Caswell eased back and let out a long breath as a line of the barbed material broke the surface, a few meters in each direction. He envisioned ribbons of the stuff, entwined and snaking their way all around the base of the structure. “That would not have been a pleasant swim.”

“Boost me up,” she whispered, dropping the stick. “I will cross the roof and look down from there.”

He cupped his hands and hoisted her to the awning, then busied himself with his clothes.

Dressed, he stood back a ways to watch her cross the roof. The tiles were coated with slick green moss. She crept to the far end slowly, avoiding portions of the surface that dipped downward. At the back, she lay down and peered over the edge. Then she turned and crawled back. She motioned for him to approach.

Caswell moved to the wall and looked up. “What did you see?”

“An old boat, tied up. I cannot see what condition it is in. There is another door, and some toolboxes.”

“The door. Locked?”

She shrugged. “Yes, but there is a window. Boarded, but not visible from the front at least.”

“Okay. Okay. How sturdy is that roof?”

“It will hold us,” she said.

Caswell pressed himself against the wall and reached up for her offered hand. He stopped short of clasping it, and paused.

“What is wrong?”

Through his hand pressed against the wall he felt a constant, low vibration. He looked up at her. “A vibration,” he said. “Coming from within.”

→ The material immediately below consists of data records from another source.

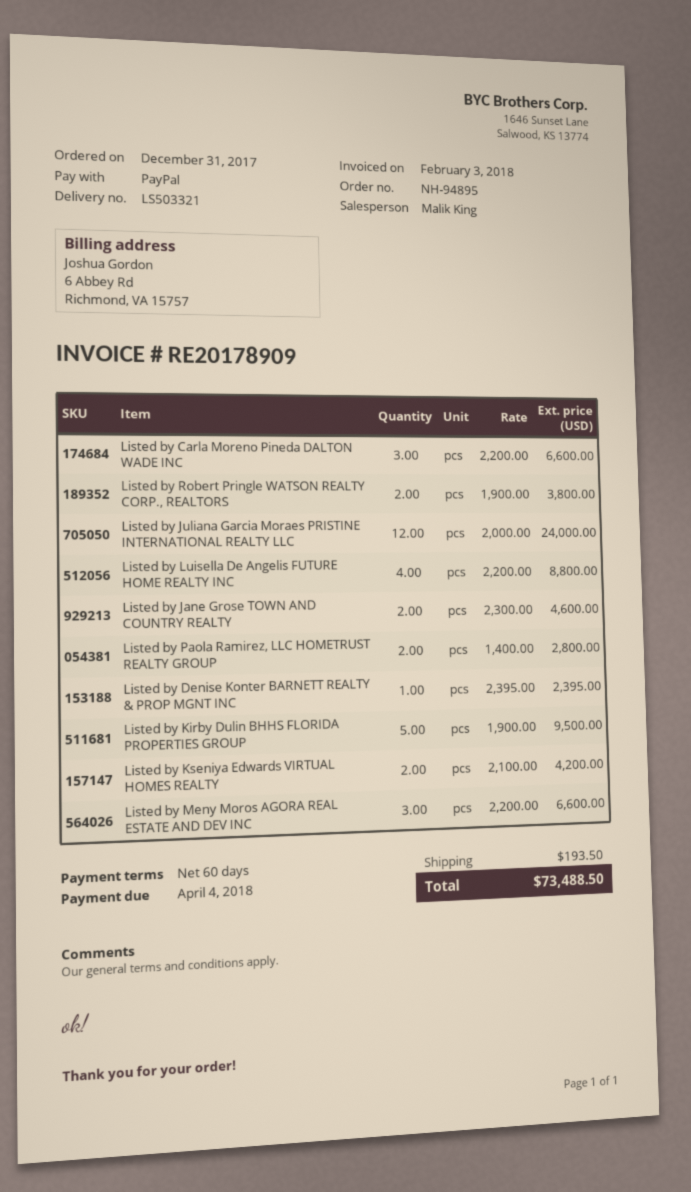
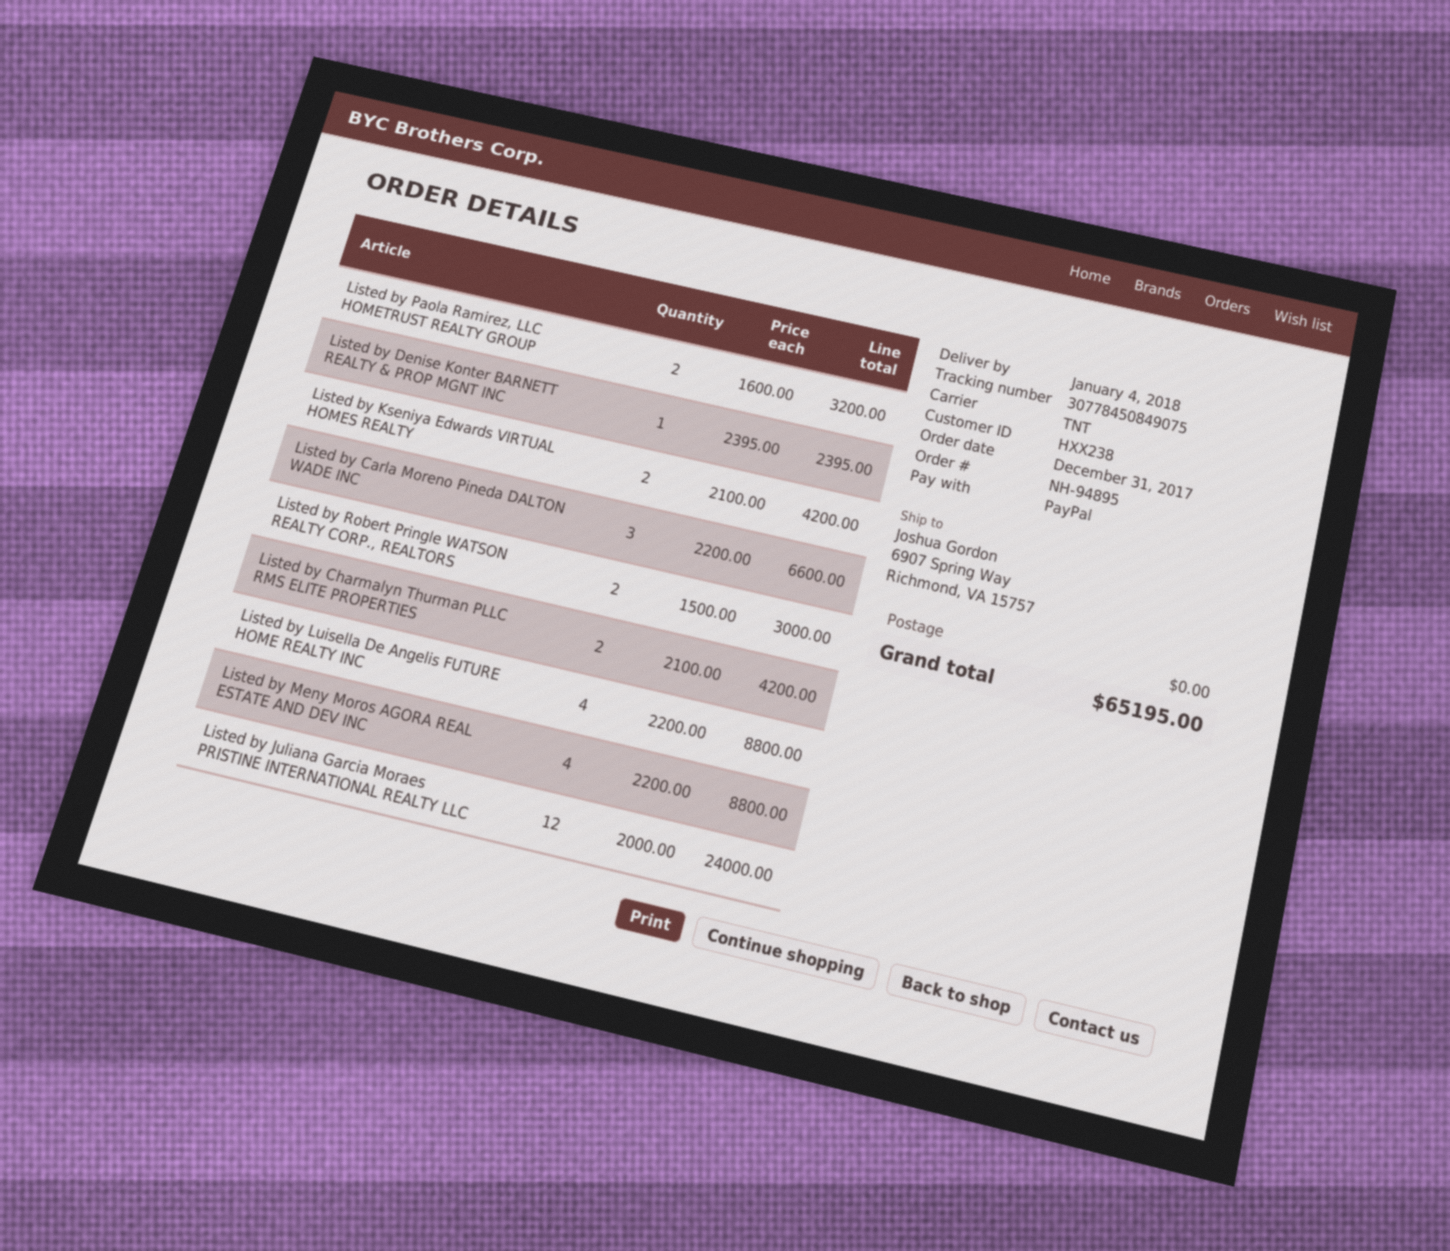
Listed by Robert Pringle WATSON REALTY CORP., REALTORS: 2 x 1900.00 = 3800.00 -> 2 x 1500.00 = 3000.00
Listed by Jane Grose TOWN AND COUNTRY REALTY: 2 x 2300.00 = 4600.00 -> none
Listed by Paola Ramirez, LLC HOMETRUST REALTY GROUP: 2 x 1400.00 = 2800.00 -> 2 x 1600.00 = 3200.00
Listed by Kirby Dulin BHHS FLORIDA PROPERTIES GROUP: 5 x 1900.00 = 9500.00 -> none
Listed by Meny Moros AGORA REAL ESTATE AND DEV INC: 3 x 2200.00 = 6600.00 -> 4 x 2200.00 = 8800.00
Listed by Charmalyn Thurman PLLC RMS ELITE PROPERTIES: none -> 2 x 2100.00 = 4200.00
shipping: 193.50 -> 0.00
total: 73488.50 -> 65195.00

“Perhaps just the flow of water against the supports?”

He thought about it. Held his hand firm for a while. The faint movement was absolutely constant. “Maybe.” His gut told him her theory was wrong. This felt electric. He decided to keep the theory to himself until he could be absolutely sure. “Let’s try that window in back.” At least there it would not be immediately obvious someone had entered.

Caswell took a running leap and clasped her outstretched hand. It made a lot of noise, but he saw no alternative. She hauled him up and led him to the edge of the roof.

“Avoid those depressions,” she said, pointing at the sinking portions.